• Art Jahnke

    Senior Contributing Editor

    Art Janke

    Art Jahnke began his career at the Real Paper, a Boston area alternative weekly. He has worked as a writer and editor at Boston Magazine, web editorial director at CXO Media, and executive editor in Marketing & Communications at Boston University, where his work was honored with many awards. Profile

Comments & Discussion

Boston University moderates comments to facilitate an informed, substantive, civil conversation. Abusive, profane, self-promotional, misleading, incoherent or off-topic comments will be rejected. Moderators are staffed during regular business hours (EST) and can only accept comments written in English.

There are 10 comments on At BU and Beyond, Many Gulf War Veterans Still Suffer from Toxic Wounds

      1. I have a Freind who came back from Afghanistan and had paperwork filled out before he left to help him with compensation. It is very disheartening to all of us Gulf War Veterans that we are forgotten!
        When you tell people you are a Gulf WarVet, they look puzzled! SAD!!
        NEVER QUIT NEVER GIVE IN!! THEY TRAINED US TO FIGHT, SO FIGHT WE WILL!!!

  1. I am so glad things are finally happening with this!

    I was a USMC Electronics technician with 1st bn, 11th Marines Regiment, 1st Marine Div., 1st MEU. We helped liberate Kuwait by taking the Kuwaiti Airport and assisting in taking Kuwait City. We were directly in and next to the oil fires the entire time after we crossed Saddam’s “Line of Death”, and we were just south of the border of Kuwait in the months before and after the war started and ended.

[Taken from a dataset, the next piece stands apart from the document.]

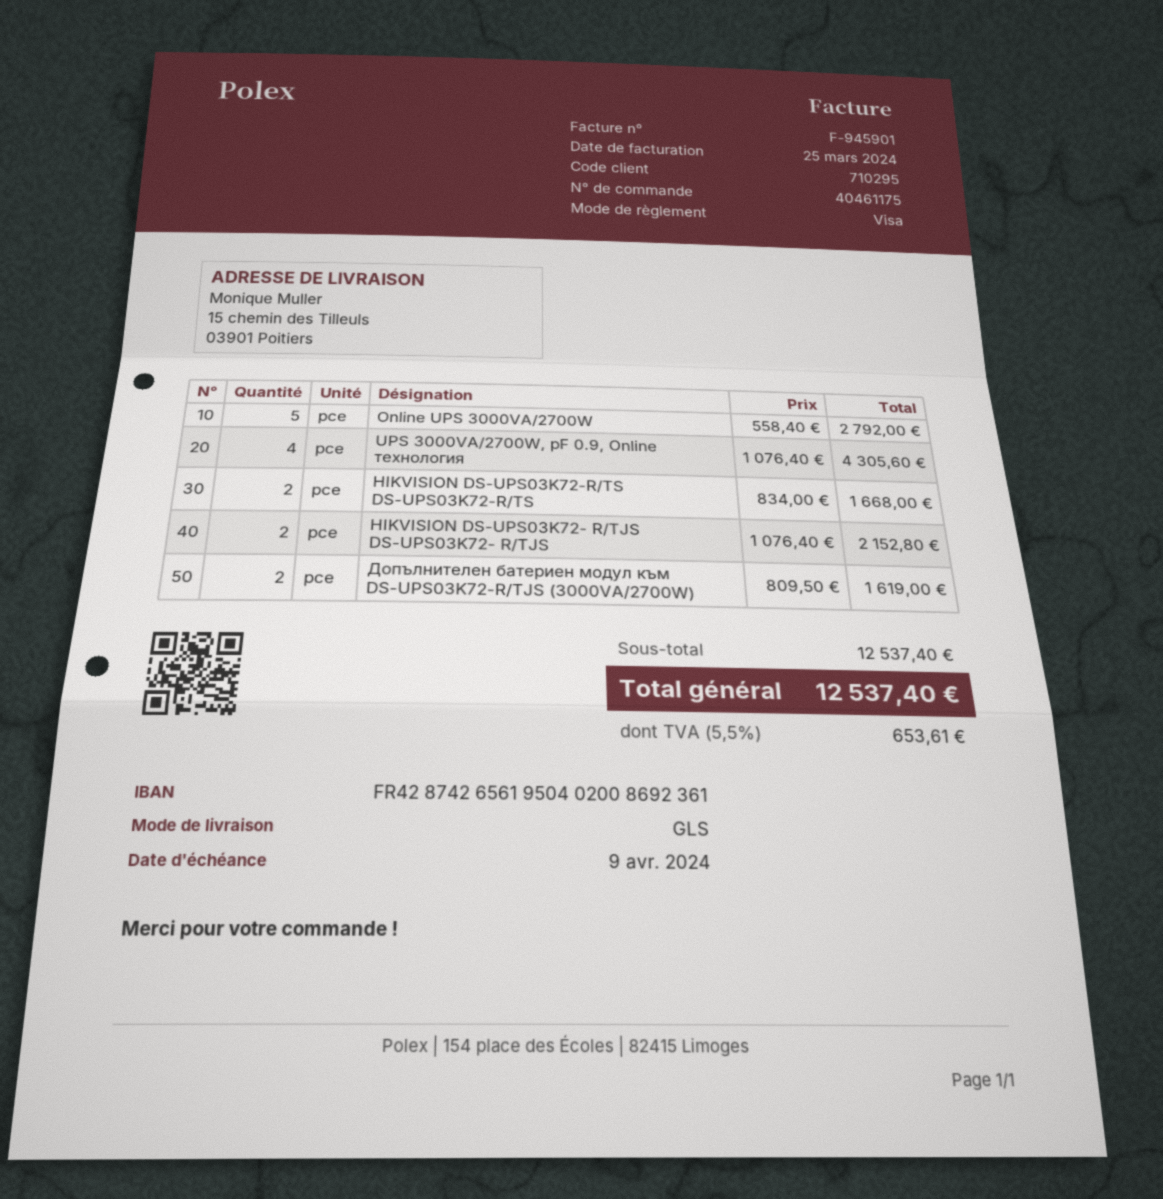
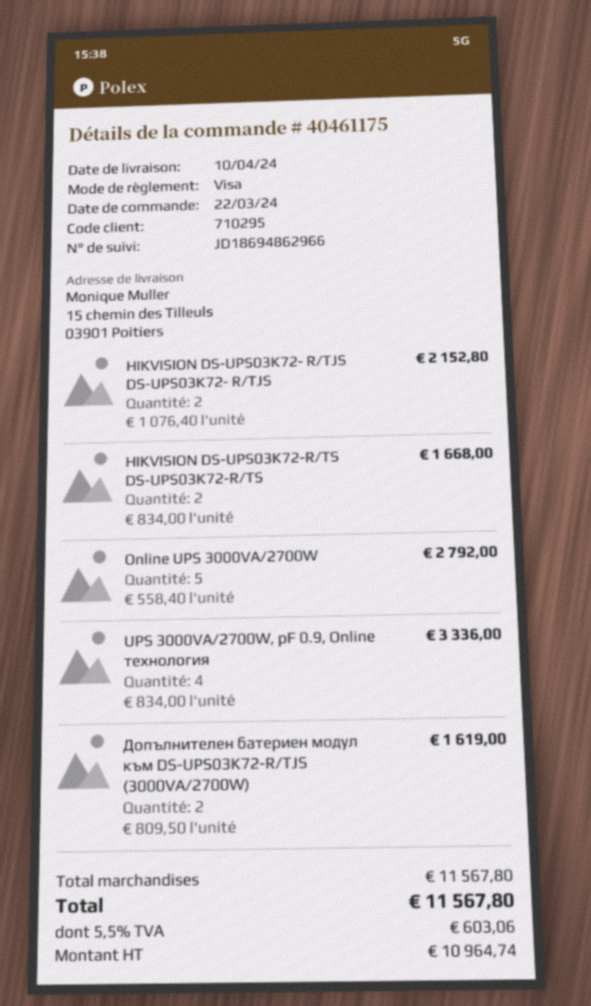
UPS 3000VA/2700W, pF 0.9, Online технология: 4 x 1076.40 = 4305.60 -> 4 x 834.00 = 3336.00
subtotal: 12537.40 -> 11567.80
tax: 5.5% = 653.61 -> 5.5% = 603.06
total: 12537.40 -> 11567.80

    I have had all of the problems associated with GWI and participated with at least two Gulf Was Registries (where I indicated I had those symptoms. First time I believe in 1994, then again when they updated it). I didn’t file for compensation for those symptoms until they became debilitating (ie. I couldn’t sustain steady work because of the symptoms) in around 2012, where I was denied by the VA.

    I recently (July 2019) filed for those and other symptoms, so hopefully, with this new research, I won’t be denied again.

    1. I have also put in for 4 symptoms from (“The Other Forgotten War” ) the Gulf War and am hoping the same thing.
      It is very unfortunate that we have to fight so Damn hard for compensation when there are generations of people on Welfare who never contributed a thing to this Country! 1st IDF/ 2nd Armored Division.

  2. My husband, Col Clement J Hanson, Desert Storm, 3rd Armored Div, served January to June 1991 in Iraq. Diagnosed with Alzheimer’s at age 61 in 2011. Died of a stroke on June 24, 2019. It is great that this research is getting underway, but to late for Clem. He died right after our 45th anniversary.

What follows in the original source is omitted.